I was lying on top of the bed in my suit and tie. Although it was daylight, I had no idea of the time. I looked at my watch, but it was no longer on my wrist. I lay there for a while, existing in time and space, but without proper knowledge of my co-ordinates. But when I got up and switched on the telly, I was immediately back on familiar ground. The newscaster was speaking soberly about the forthcoming Budget, and the clock in the corner of the screen told me it was 8.11am.
Looking at my face in the mirror, however, I saw that I was much older and more dissolute-looking than I would have thought possible. To cheer myself up, I decided to go downstairs, buy the Independent, then go back to bed again.

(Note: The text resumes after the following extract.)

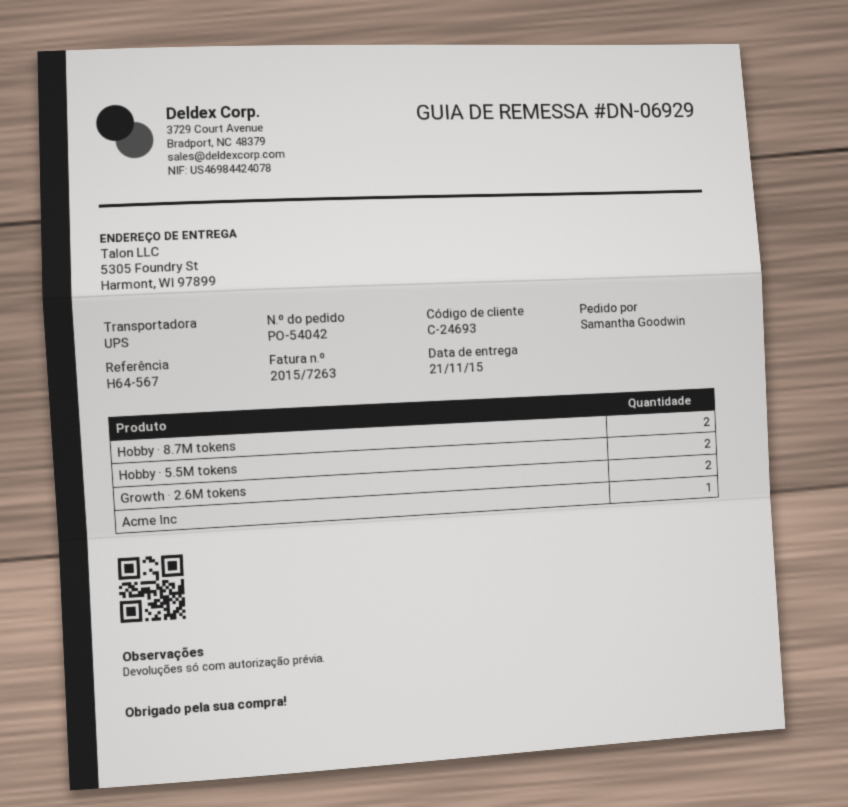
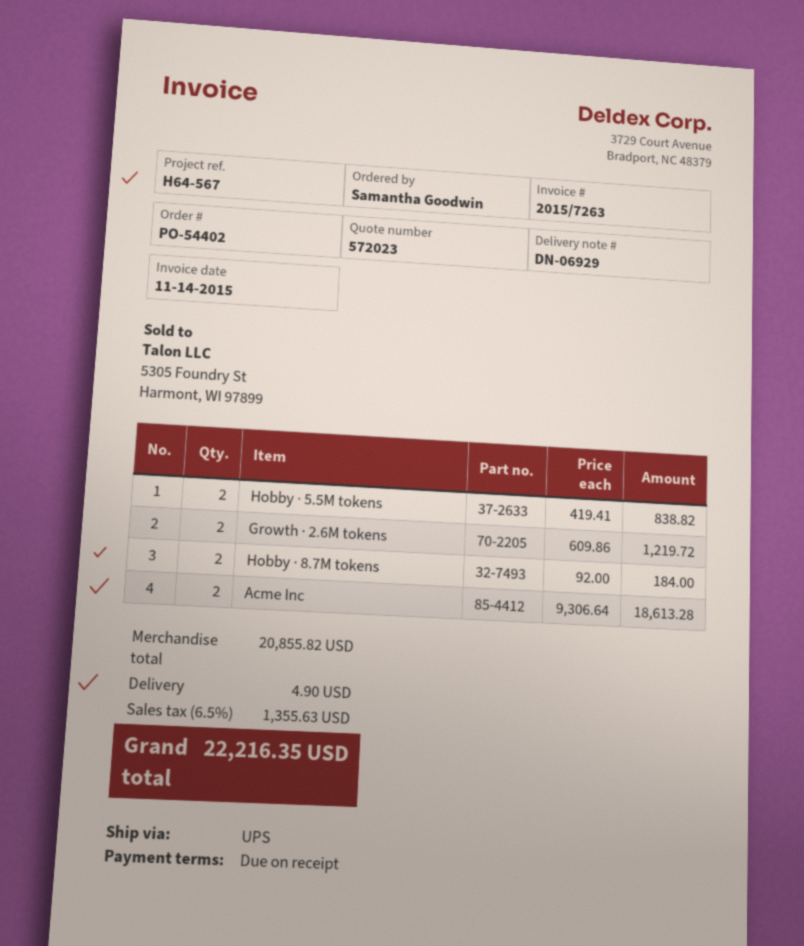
order number: PO-54042 -> PO-54402
Acme Inc: 1 -> 2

Leaving my room, I discovered that the hotel was substantial. Only the curvature of the earth prevented one from seeing further down the corridor. By the time I reached the lifts, I felt far from well.
The gift-shop downstairs had run out of the Independent, so I tottered outside and up the street to look for a newsagent. When I found one, I hadn't enough cash on me to pay for the newspaper. The newsagent was happy to put my Independent aside while I went to the nearby cash-point. While he was directing me there, I was overcome with nausea and had to run out of his shop and vomit into the gutter. Shaky, but feeling marginally better, I returned to his shop, and the newsagent continued his grave and long-winded instructions as if I'd never been away.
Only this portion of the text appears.